*Action item*. Beneath this line is the data. Output exactly the lines from the line with "2020-02-18: 1420000 -> 2000000" to the line with "1984: none -> 414314", both ends included, and nothing more.

*Supplied records*.
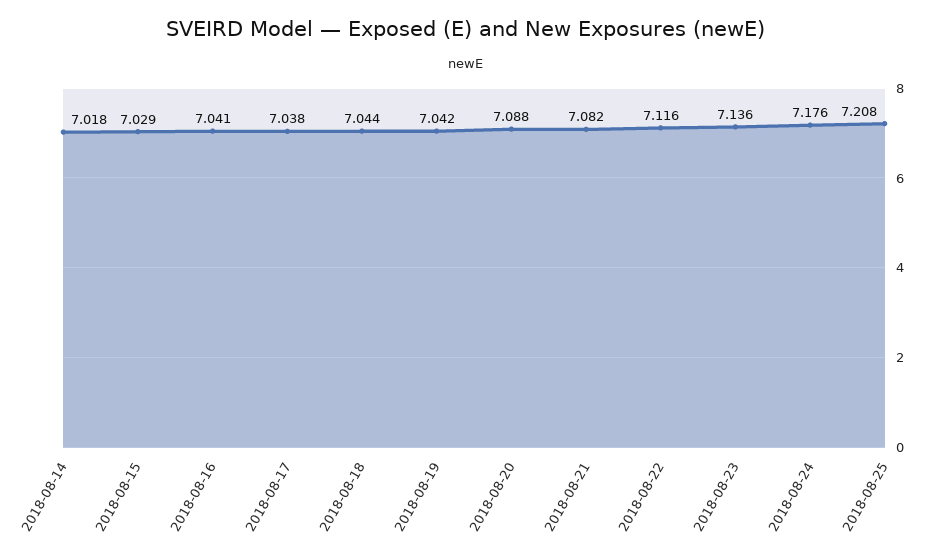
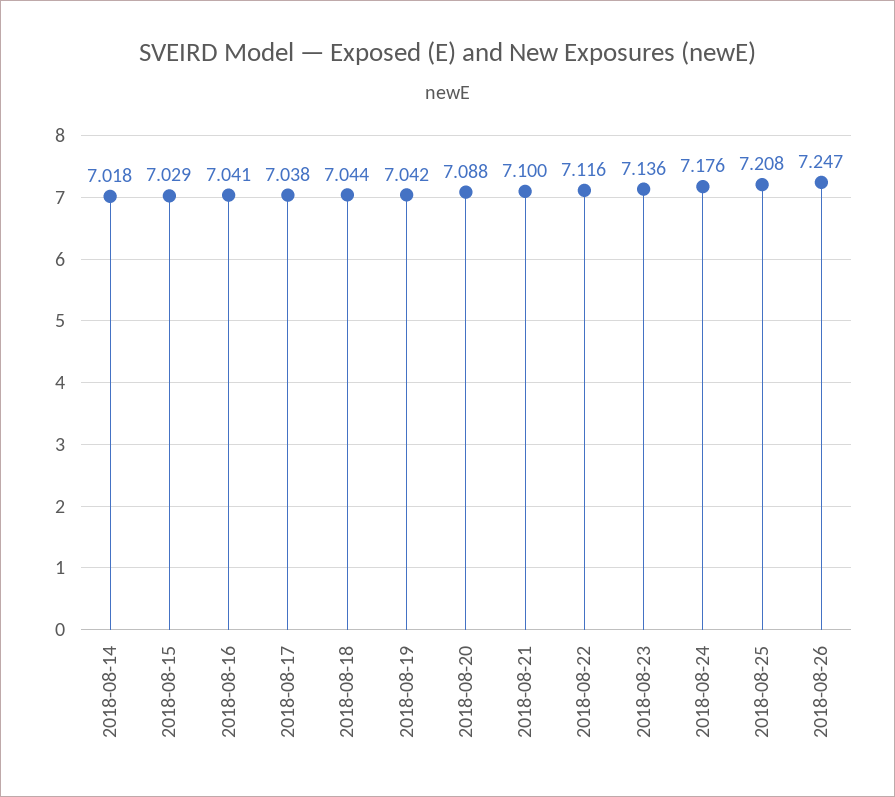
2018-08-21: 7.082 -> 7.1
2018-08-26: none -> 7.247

==

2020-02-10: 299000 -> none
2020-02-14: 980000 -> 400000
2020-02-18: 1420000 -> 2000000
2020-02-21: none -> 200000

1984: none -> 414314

*Response box*.
2020-02-18: 1420000 -> 2000000
2020-02-21: none -> 200000

1984: none -> 414314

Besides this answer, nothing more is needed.